# [Work to be completed]
Wherever the string "none" occurs in a line of these records, report that line.

# [Entries supplied]
• • • •
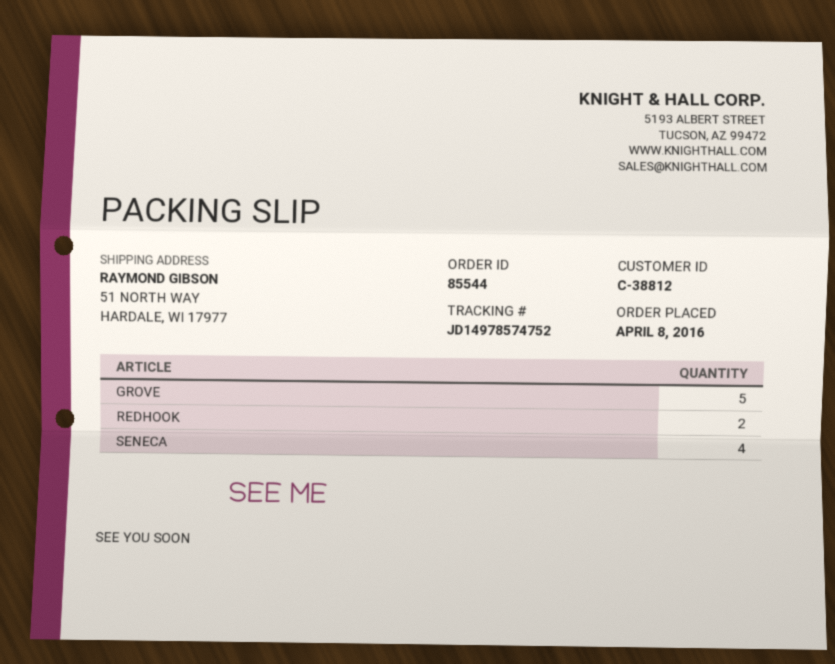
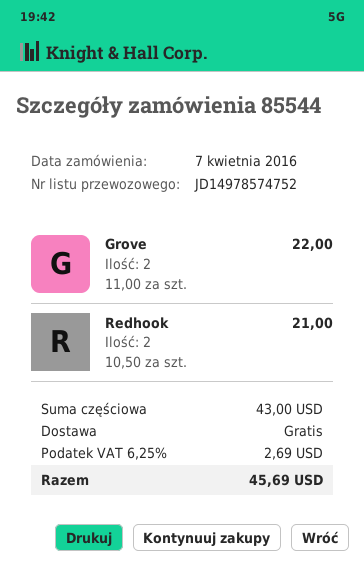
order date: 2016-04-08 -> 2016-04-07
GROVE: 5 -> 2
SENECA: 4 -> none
• • • •
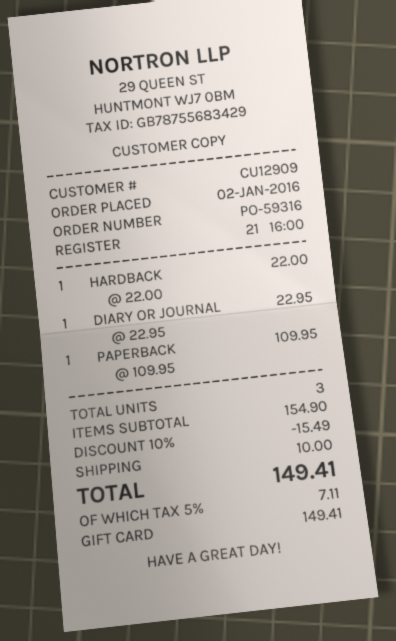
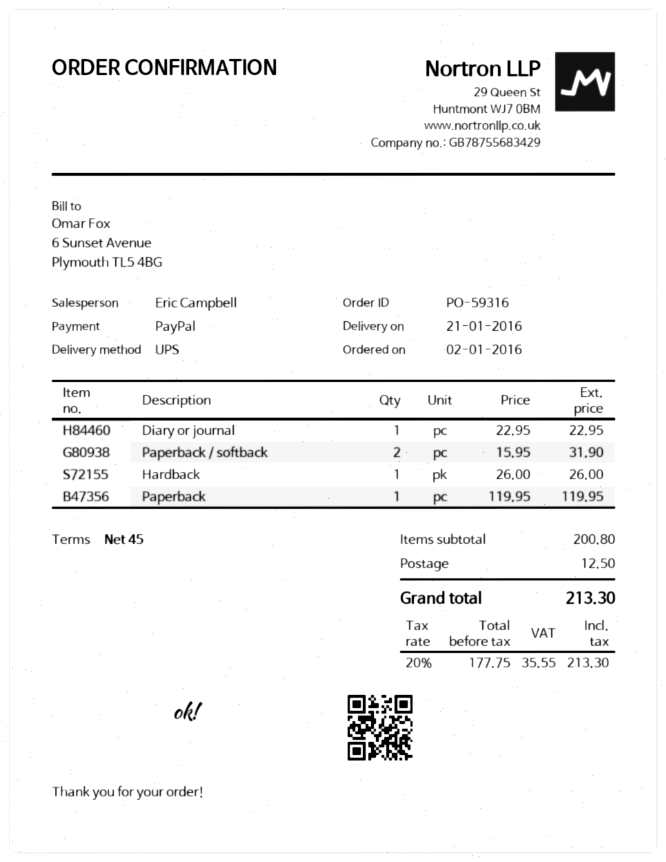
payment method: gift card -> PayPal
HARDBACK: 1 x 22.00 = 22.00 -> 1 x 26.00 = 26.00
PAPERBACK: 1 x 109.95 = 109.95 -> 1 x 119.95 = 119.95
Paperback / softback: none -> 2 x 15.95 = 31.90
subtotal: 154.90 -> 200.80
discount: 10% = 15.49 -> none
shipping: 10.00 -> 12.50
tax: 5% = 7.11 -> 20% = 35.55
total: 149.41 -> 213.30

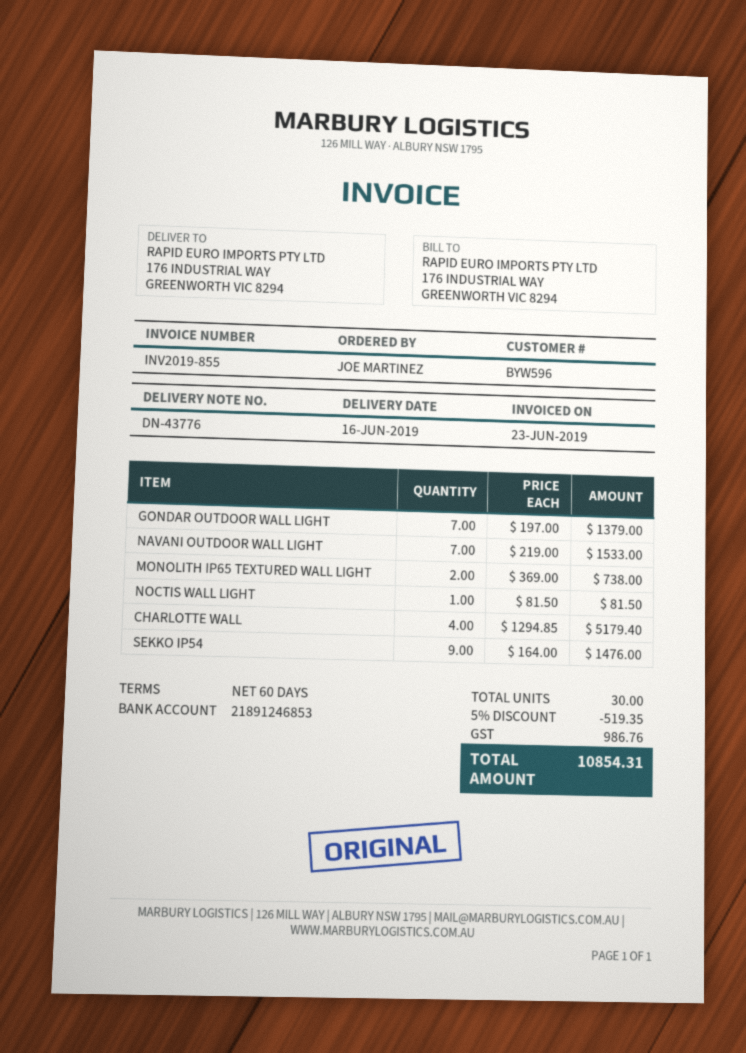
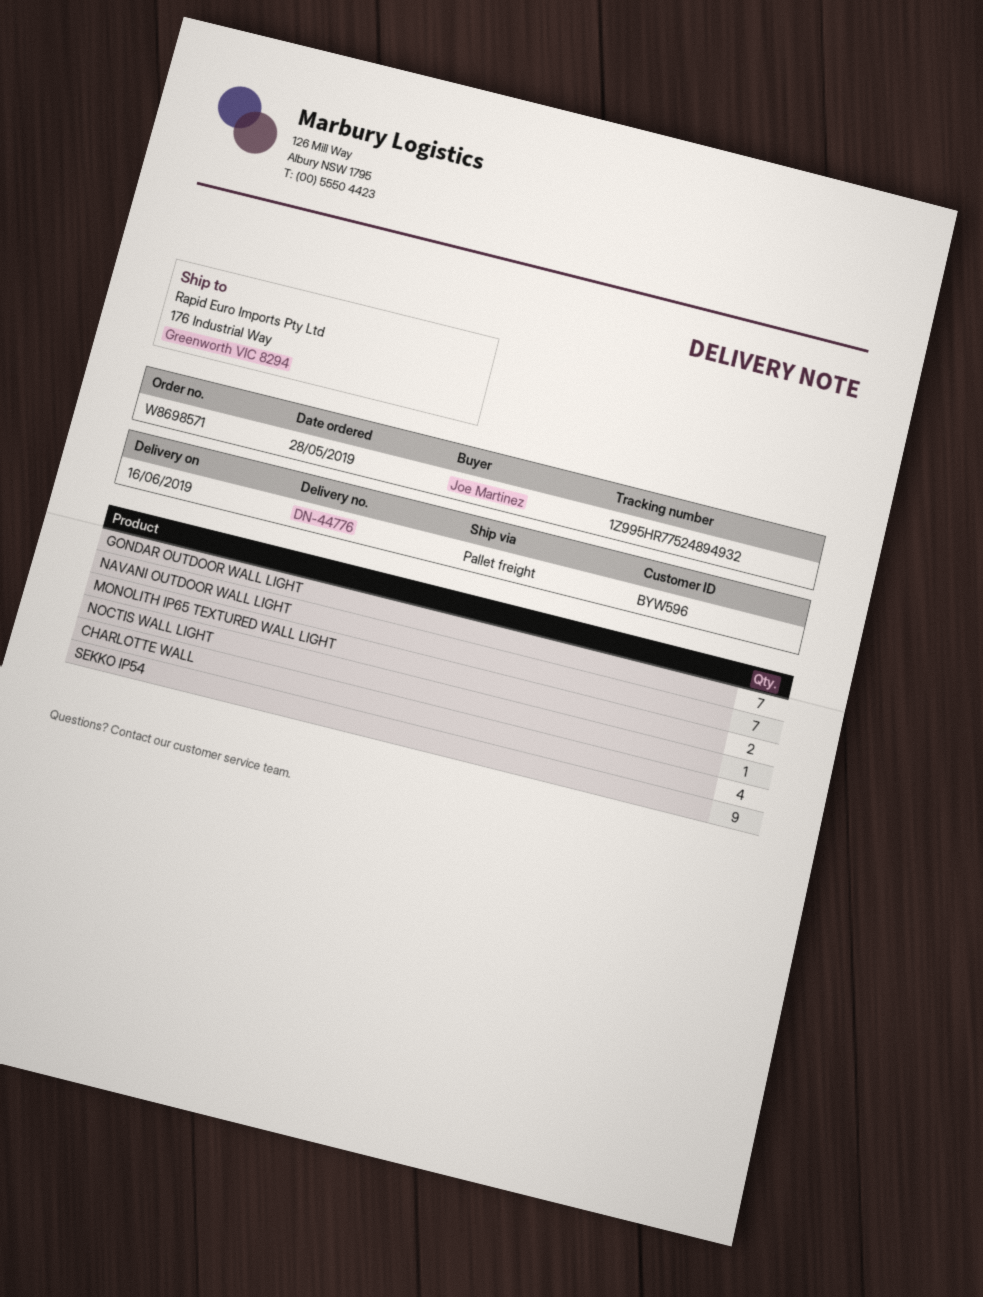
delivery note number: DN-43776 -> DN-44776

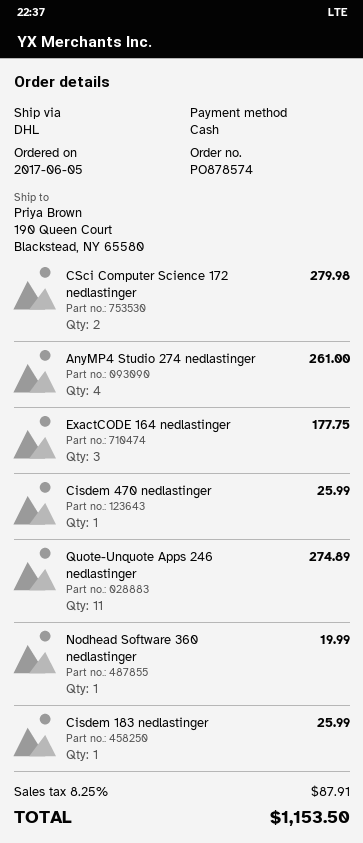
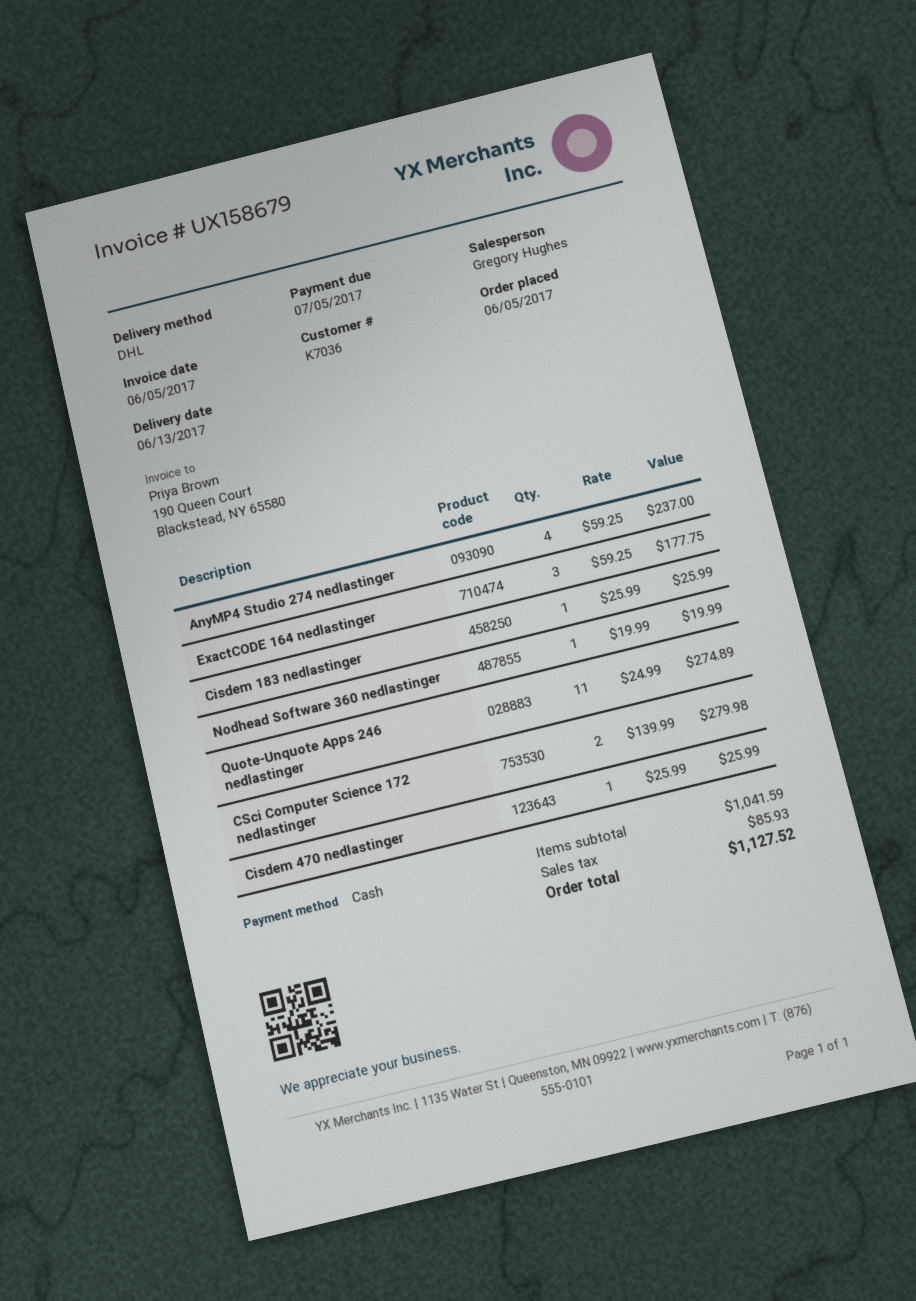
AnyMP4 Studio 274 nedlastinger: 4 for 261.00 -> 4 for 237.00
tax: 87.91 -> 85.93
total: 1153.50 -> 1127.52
• • • •
# [Result for this task]
SENECA: 4 -> none
Paperback / softback: none -> 2 x 15.95 = 31.90
discount: 10% = 15.49 -> none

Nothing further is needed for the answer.